== Provided records ==

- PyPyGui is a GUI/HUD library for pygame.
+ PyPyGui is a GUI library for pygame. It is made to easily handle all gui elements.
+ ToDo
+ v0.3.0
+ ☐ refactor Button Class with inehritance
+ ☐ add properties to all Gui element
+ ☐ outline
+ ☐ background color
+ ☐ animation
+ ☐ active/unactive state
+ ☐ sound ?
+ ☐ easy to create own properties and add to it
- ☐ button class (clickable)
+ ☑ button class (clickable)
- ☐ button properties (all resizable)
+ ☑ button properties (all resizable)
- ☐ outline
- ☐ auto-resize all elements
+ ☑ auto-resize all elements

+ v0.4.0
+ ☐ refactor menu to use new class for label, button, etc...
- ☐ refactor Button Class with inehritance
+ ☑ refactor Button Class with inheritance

===
== Provided records ==

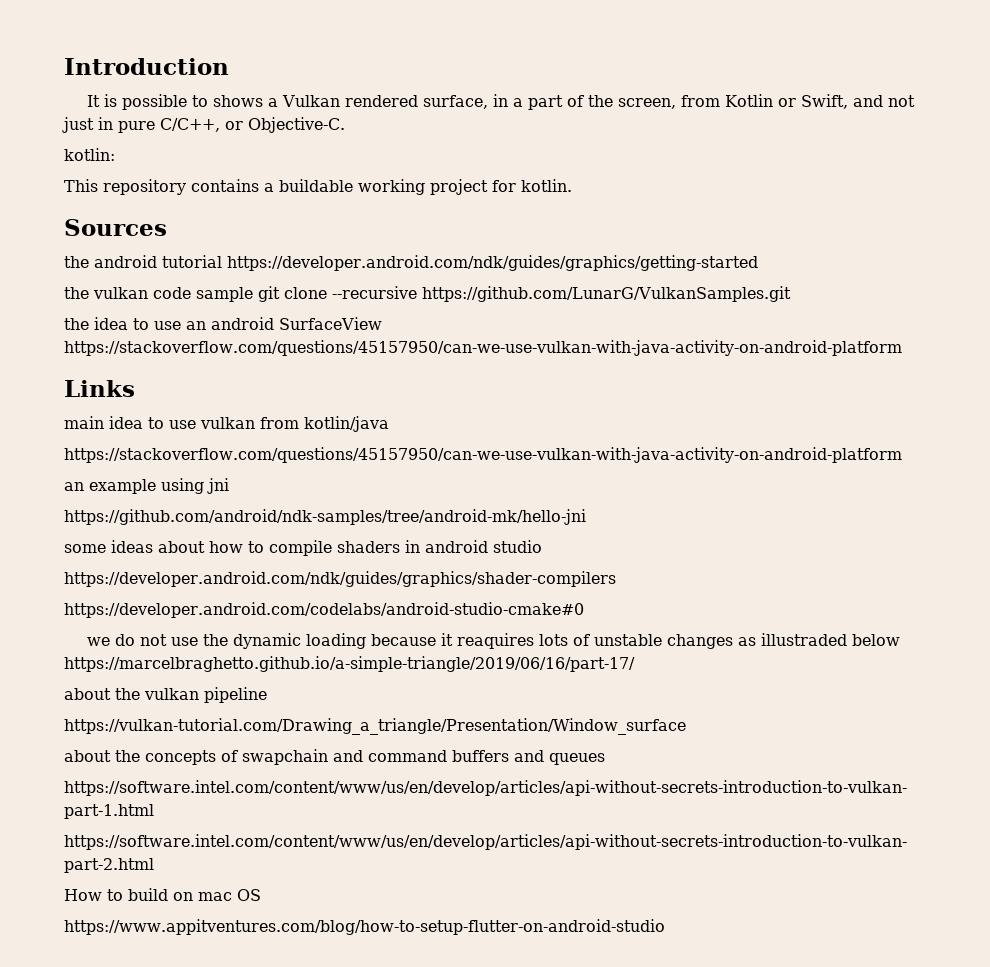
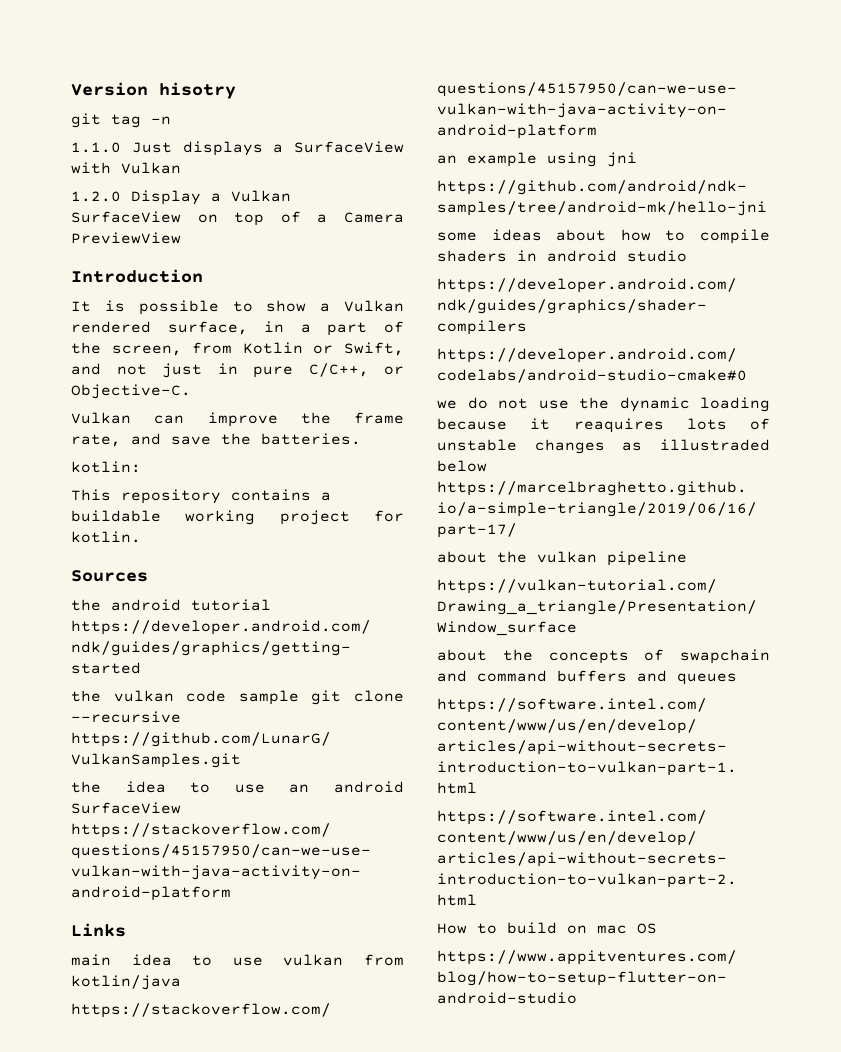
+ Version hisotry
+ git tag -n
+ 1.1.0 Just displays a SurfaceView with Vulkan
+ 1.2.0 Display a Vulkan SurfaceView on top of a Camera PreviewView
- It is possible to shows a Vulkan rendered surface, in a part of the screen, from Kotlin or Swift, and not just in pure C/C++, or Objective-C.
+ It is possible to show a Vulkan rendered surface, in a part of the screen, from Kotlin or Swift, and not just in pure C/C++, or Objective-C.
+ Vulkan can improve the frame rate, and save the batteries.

===

= Task item =
In the data above, find the line that contains "- ☐ outline" and the line that contains "Class with inheritance". Repeat exactly those lines and every line between them, and only those.

= Exercise response =
- ☐ outline
- ☐ auto-resize all elements
+ ☑ auto-resize all elements

+ v0.4.0
+ ☐ refactor menu to use new class for label, button, etc...
- ☐ refactor Button Class with inehritance
+ ☑ refactor Button Class with inheritance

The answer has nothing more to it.